First let’s see how to work with ARMA model on synthetic data. I am going to use some examples from statsmodels tutorials ([2], [3]). Basically I’ll just replicate a synthetic example from one of the tutorials adding some comments and explanations.
First we need some data to work with. Let’s generate a sample from ARMA(2,2) model.
np.random.seed(12345) | |
# set parameters | |
arparams = np.array([0.75, -0.25]) | |
maparams = np.array([0.65, 0.35]) | |
arparams = np.r_[1, -arparams] | |
maparams = np.r_[1, maparams] | |
nobs = 250 | |
y = arma_generate_sample(arparams, maparams, nobs) |
Note that we need to add 1 for the zero-lag of AR and MA parameters and that AR parameters must be negated.
We can add some dates as an index (for conveniece) and plot the resulting time series.
dates = pd.date_range("1980-1-1", freq="M", periods=nobs) | |
y = pd.Series(y, index=dates) |
Let’s try to analyze the generated sample. First we typically use ACF and PACF plots to see if there are any autocorrelations in the data and determine the order of the model. There are functions in statsmodels library to generate these plots. Code for doing it is shown below.

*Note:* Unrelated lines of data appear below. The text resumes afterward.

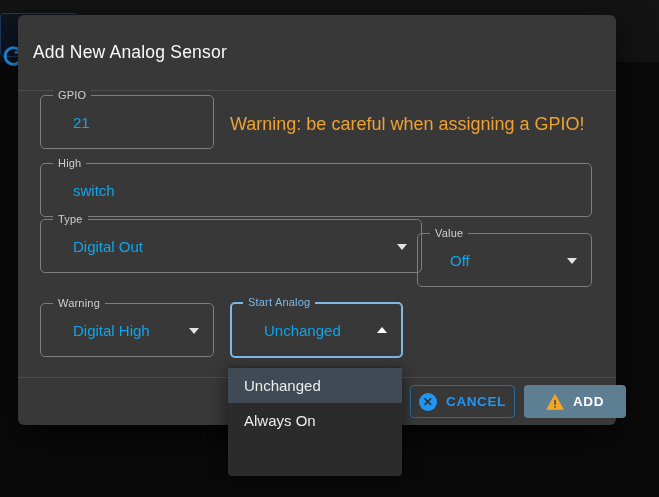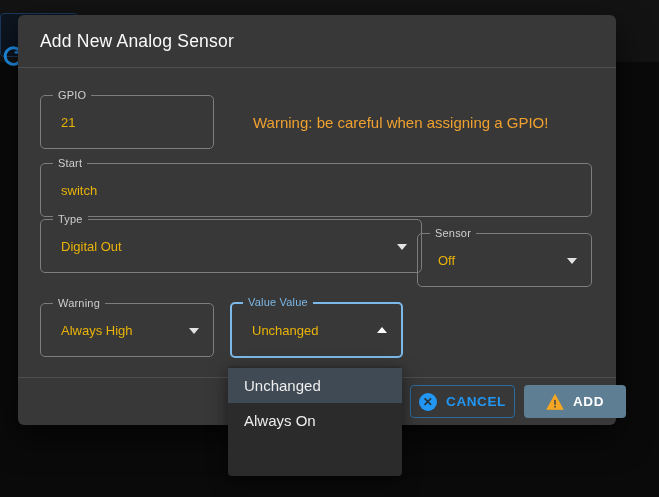--- a/index.html
+++ b/index.html
@@ -35,7 +35,7 @@
     box-shadow:0 12px 34px rgba(0,0,0,.65);
   }
   .modal-title{
-    height:53px;display:flex;align-items:center;padding-left:22px;
+    height:76px;display:flex;align-items:center;padding-left:15px;
     font-size:17.5px;font-weight:500;color:#fafafa;letter-spacing:.2px;
     border-bottom:1px solid var(--divider);
   }

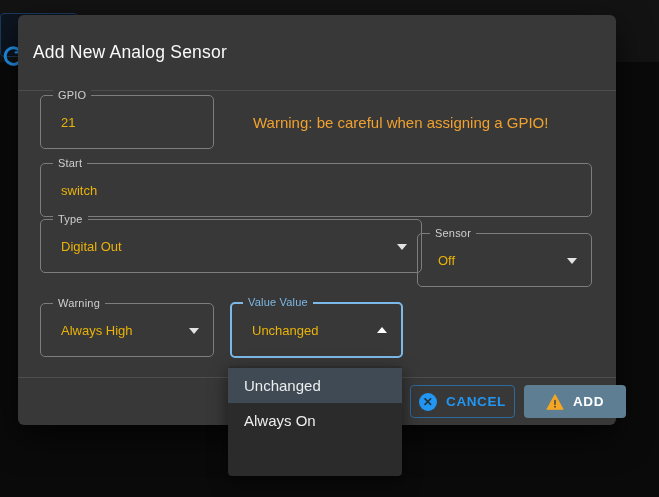--- a/index.html
+++ b/index.html
@@ -41,7 +41,7 @@
   }
   .field{
     position:absolute;border:1px solid var(--field-border);border-radius:5px;height:54px;
-    display:flex;align-items:center;padding-left:20px;
+    display:flex;align-items:center;padding-left:32px;
   }
   .field .flabel{
     position:absolute;top:-7px;left:12px;background:var(--modal-bg);

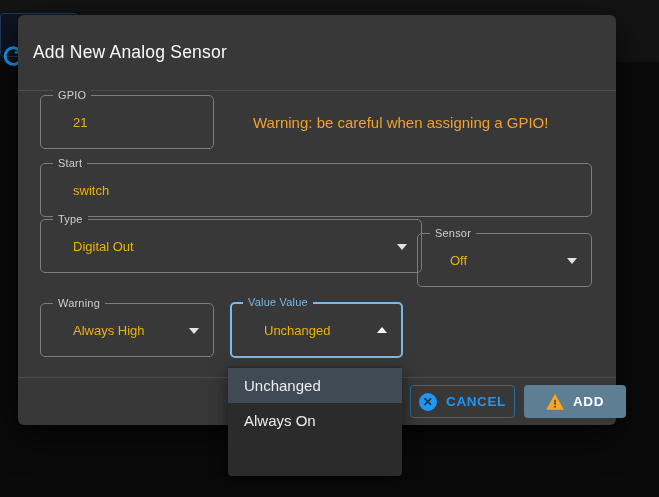--- a/index.html
+++ b/index.html
@@ -47,7 +47,7 @@
     position:absolute;top:-7px;left:12px;background:var(--modal-bg);
     padding:0 5px;font-size:11px;color:#cfcfcf;line-height:13px;letter-spacing:.2px;
   }
-  .field .fvalue{font-size:13px;color:#eab308;text-align:right;}
+  .field .fvalue{font-size:15px;color:#0ea5e9;text-align:right;}
   .chev-down{
     position:absolute;right:14px;top:50%;margin-top:-2px;
     width:0;height:0;border-left:5px solid transparent;border-right:5px solid transparent;

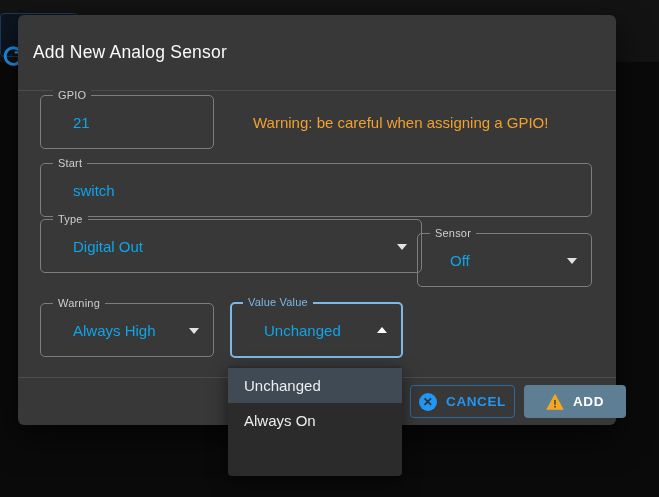--- a/index.html
+++ b/index.html
@@ -60,7 +60,7 @@
   }
   .field-gpio{left:22px;top:80px;width:174px;}
   .gpio-warning{
-    position:absolute;left:212px;top:99px;font-size:15px;color:var(--warning-orange);margin-left:23px;
+    position:absolute;left:212px;top:99px;font-size:18px;color:var(--warning-orange);
   }
   .field-name{left:22px;top:148px;width:552px;}
   .field-type{left:22px;top:204px;width:382px;}

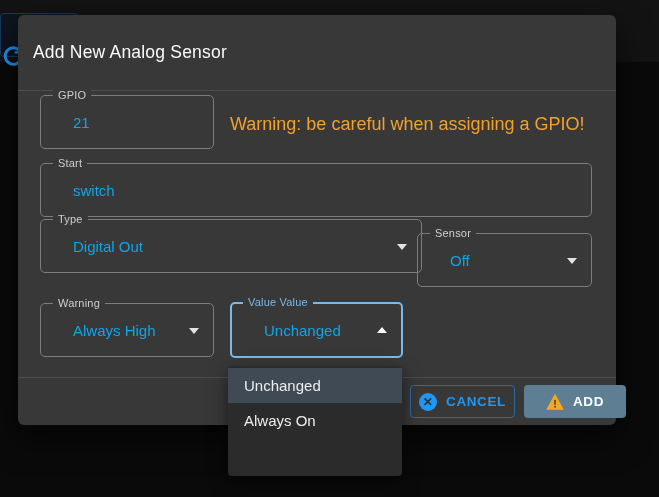--- a/index.html
+++ b/index.html
@@ -129,7 +129,7 @@
   <div class="gpio-warning">Warning: be careful when assigning a GPIO!</div>
 
   <div class="field field-name">
-    <span class="flabel">Start</span>
+    <span class="flabel">High</span>
     <span class="fvalue">switch</span>
   </div>
 

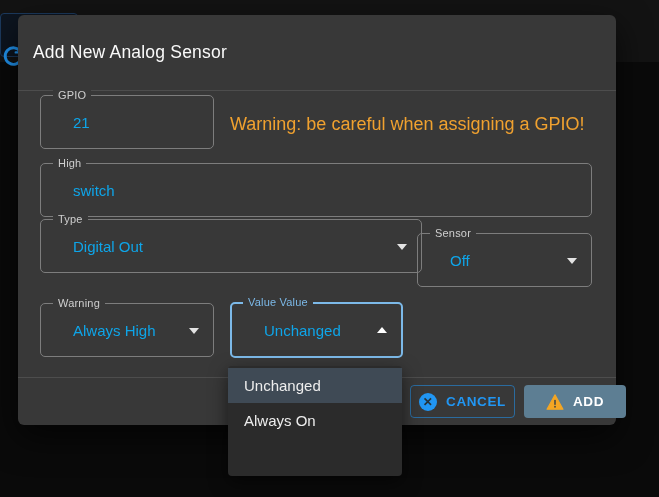--- a/index.html
+++ b/index.html
@@ -140,7 +140,7 @@
   </div>
 
   <div class="field field-value">
-    <span class="flabel">Sensor</span>
+    <span class="flabel">Value</span>
     <span class="fvalue">Off</span>
     <span class="chev-down"></span>
   </div>

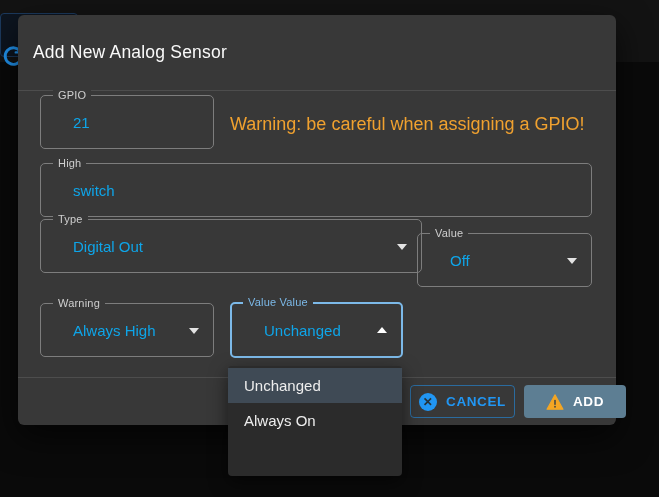--- a/index.html
+++ b/index.html
@@ -152,7 +152,7 @@
   </div>
 
   <div class="field field-start">
-    <span class="flabel">Value Value</span>
+    <span class="flabel">Start Analog</span>
     <span class="fvalue">Unchanged</span>
     <span class="chev-up"></span>
   </div>

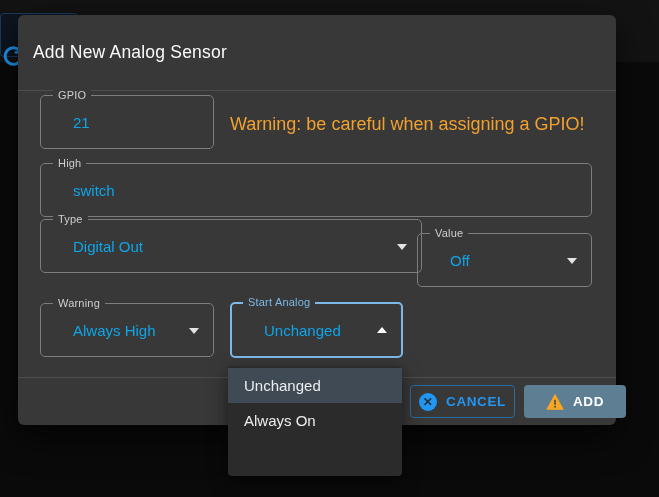--- a/index.html
+++ b/index.html
@@ -147,7 +147,7 @@
 
   <div class="field field-polarity">
     <span class="flabel">Warning</span>
-    <span class="fvalue">Always High</span>
+    <span class="fvalue">Digital High</span>
     <span class="chev-down"></span>
   </div>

fig = plt.figure(figsize=(18, 8)) | |
ax1 = fig.add_subplot(211) | |
fig = sm.graphics.tsa.plot_acf(y.values.squeeze(), lags=40, ax=ax1) | |
ax2 = fig.add_subplot(212) | |
fig = sm.graphics.tsa.plot_pacf(y.values.squeeze(), lags=40, ax=ax2) |
Usually the presence of autocorrelations on PACF plot (bottom) indicates the presence of AR terms. The presence of autocorrelations on ACF plot (top) indicates the presence of MA terms. But these plots might not be very informative for mixed ARMA models, so for now let’s assume that the model order is known (and I’ll return to this question later). We fit the model and get the following results.
As you can see above, our estimates are close to the true values of model parameters.
We can analyze the goodness of fit of the model by studying its residuals. We expect them to be a white noise process — having zero mean, finite variance and no serial correlations.
Look at the residuals plot above. It seems that it has zero mean and constant variance. To check for autocorrelations we can look at ACF and PACF plots.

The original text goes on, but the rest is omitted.